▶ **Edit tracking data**
⁂

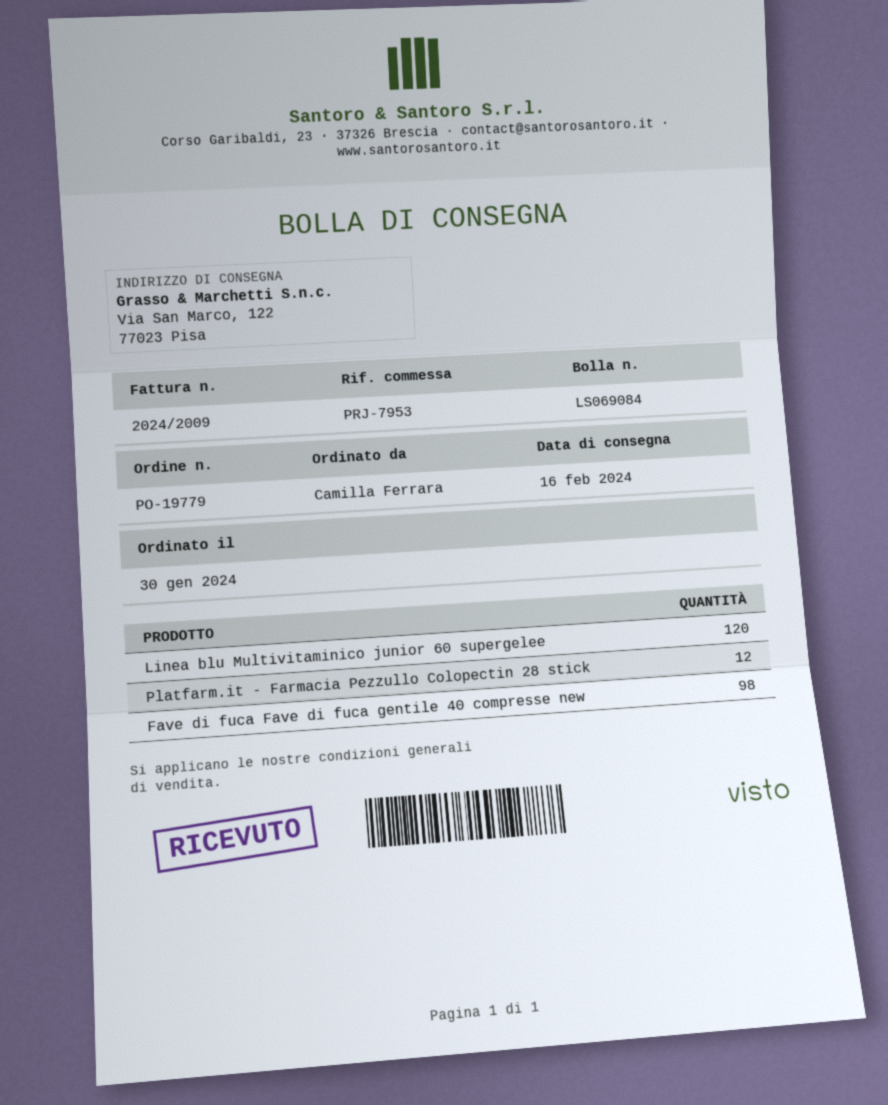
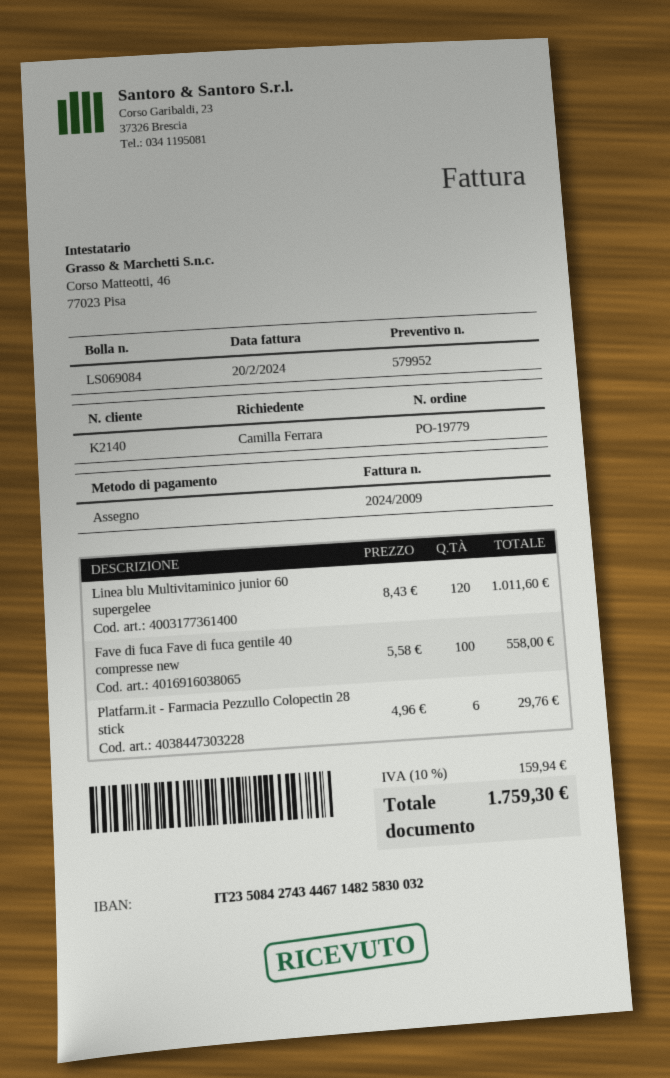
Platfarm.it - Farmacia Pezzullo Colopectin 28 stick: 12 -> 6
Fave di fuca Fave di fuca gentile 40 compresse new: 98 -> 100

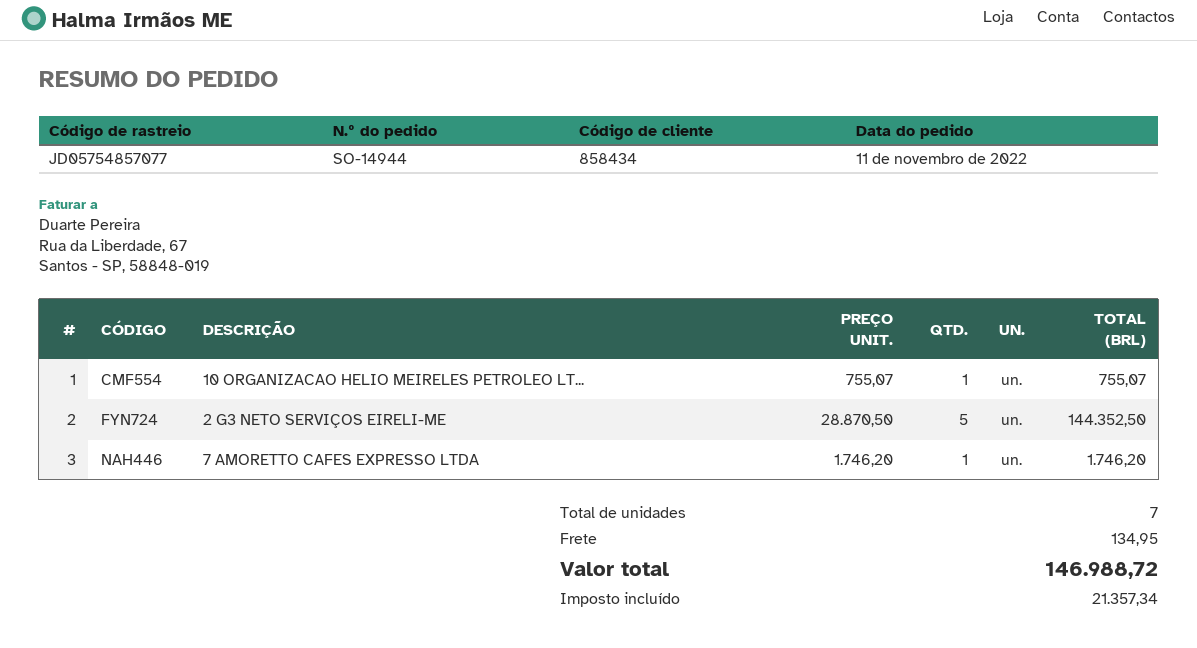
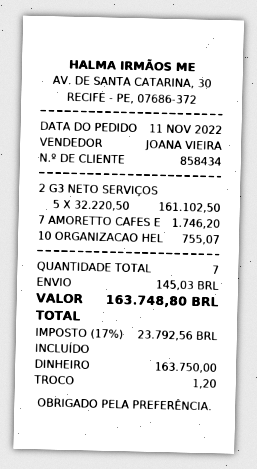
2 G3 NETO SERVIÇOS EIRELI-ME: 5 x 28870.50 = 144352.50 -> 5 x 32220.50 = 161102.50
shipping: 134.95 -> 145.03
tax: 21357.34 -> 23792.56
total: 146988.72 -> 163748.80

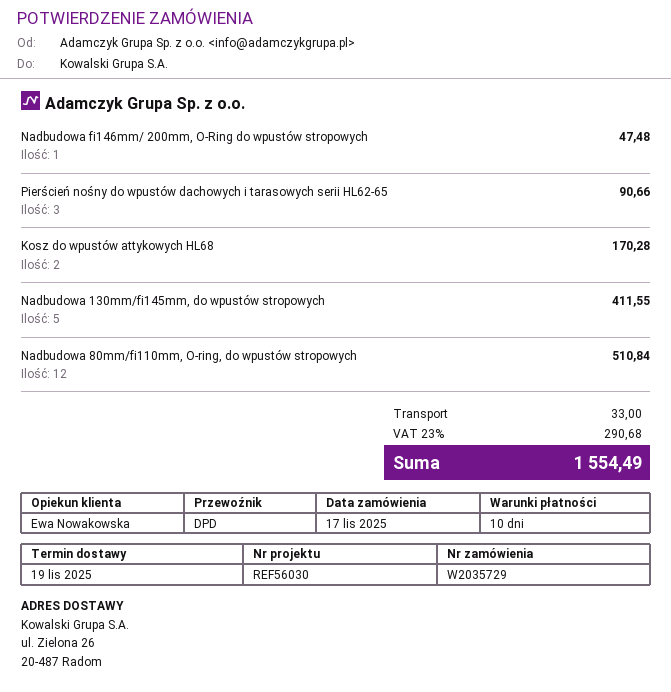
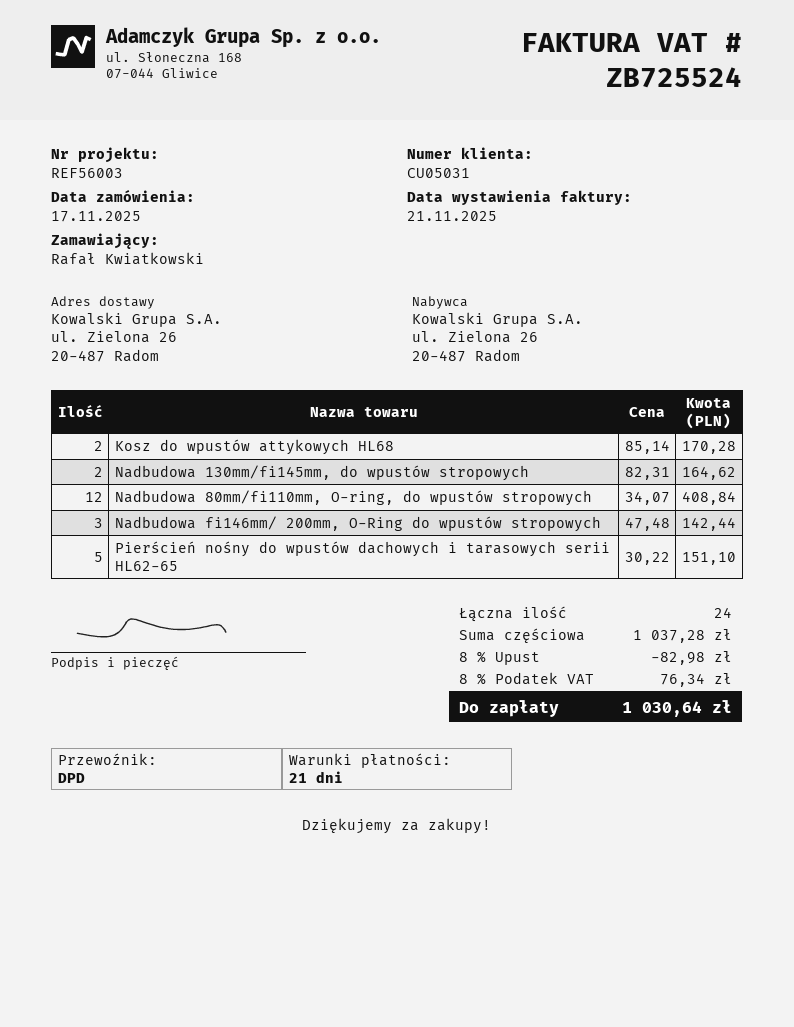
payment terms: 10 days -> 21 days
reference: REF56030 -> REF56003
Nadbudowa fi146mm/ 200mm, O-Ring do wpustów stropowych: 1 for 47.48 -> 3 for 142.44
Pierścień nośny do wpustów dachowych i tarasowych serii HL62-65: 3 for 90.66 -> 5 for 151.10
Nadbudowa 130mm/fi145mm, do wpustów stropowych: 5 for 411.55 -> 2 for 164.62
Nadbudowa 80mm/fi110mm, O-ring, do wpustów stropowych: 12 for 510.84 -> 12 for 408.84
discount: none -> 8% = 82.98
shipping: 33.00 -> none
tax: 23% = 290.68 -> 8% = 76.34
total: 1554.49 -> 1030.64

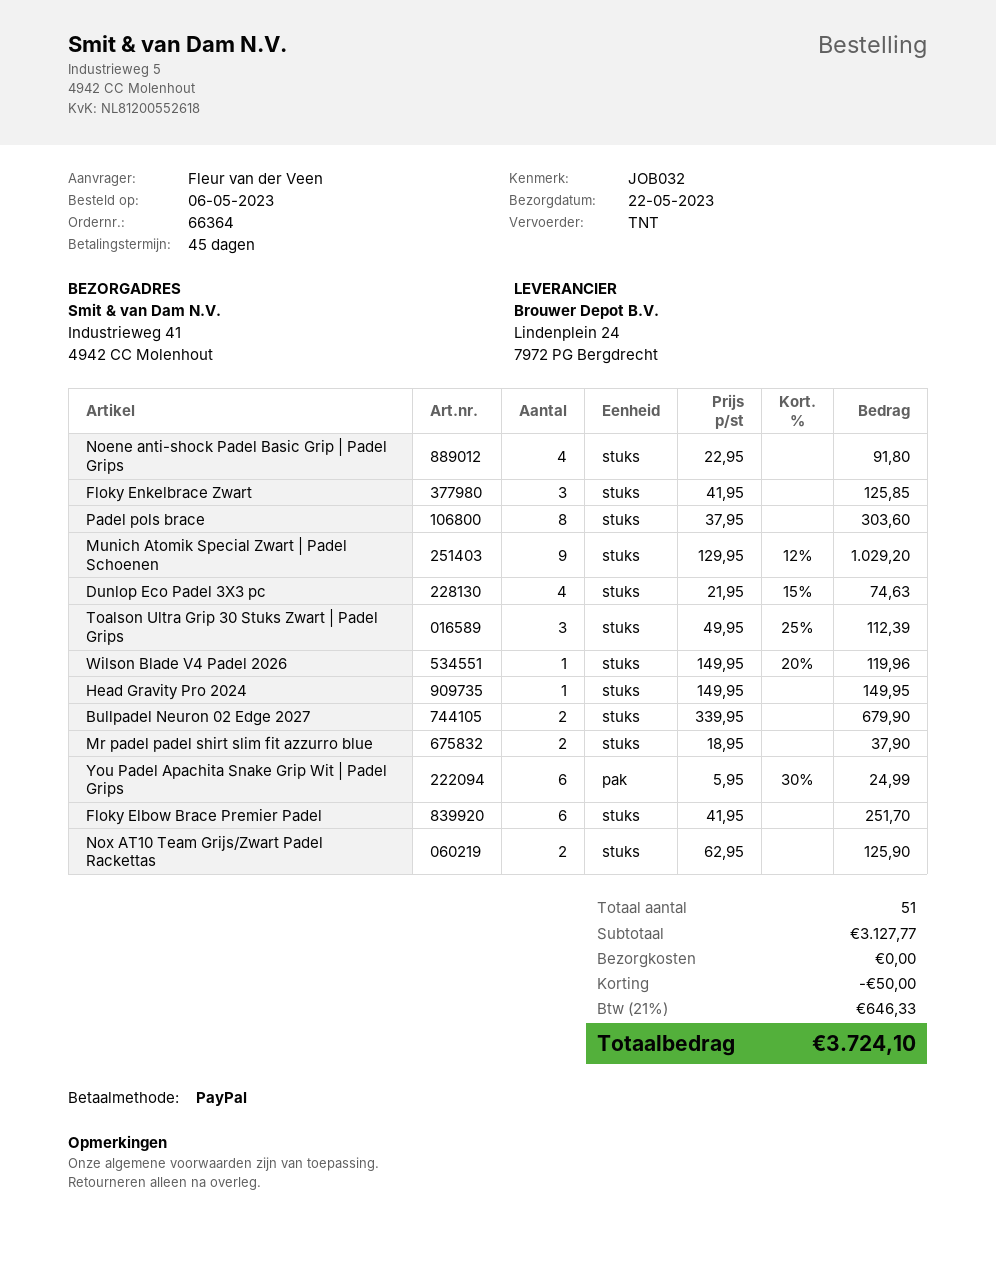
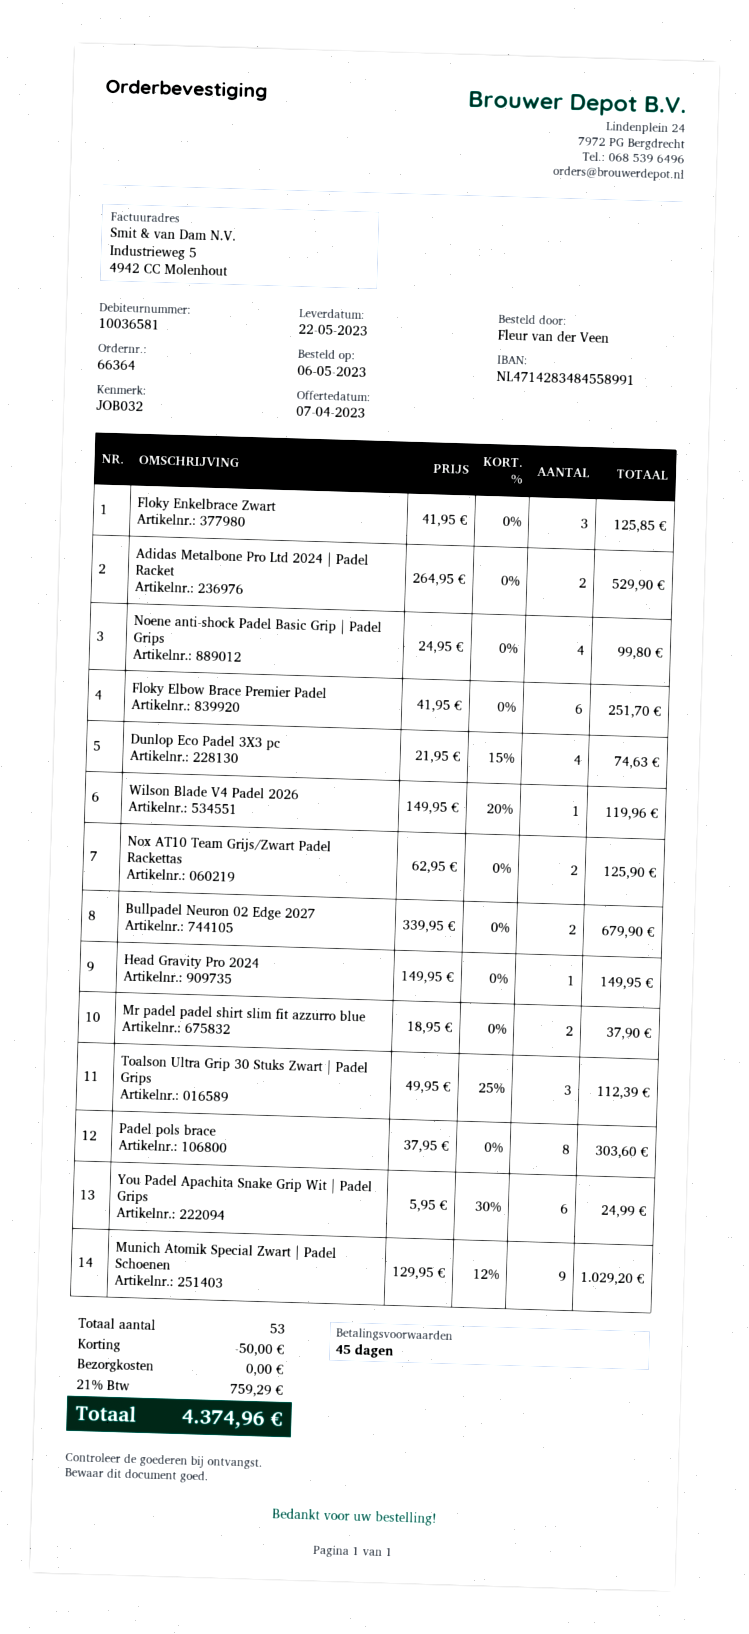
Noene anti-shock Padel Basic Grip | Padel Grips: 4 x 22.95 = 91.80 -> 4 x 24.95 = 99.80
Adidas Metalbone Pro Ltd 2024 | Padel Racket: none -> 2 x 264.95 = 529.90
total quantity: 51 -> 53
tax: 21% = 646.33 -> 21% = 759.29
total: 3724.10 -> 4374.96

⁂

▶ **About this task**
Please output the line that contains "Noene anti-shock Padel" and every line after it in the entries above, exactly, and nothing more.

▶ **Exercise answer**
Noene anti-shock Padel Basic Grip | Padel Grips: 4 x 22.95 = 91.80 -> 4 x 24.95 = 99.80
Adidas Metalbone Pro Ltd 2024 | Padel Racket: none -> 2 x 264.95 = 529.90
total quantity: 51 -> 53
tax: 21% = 646.33 -> 21% = 759.29
total: 3724.10 -> 4374.96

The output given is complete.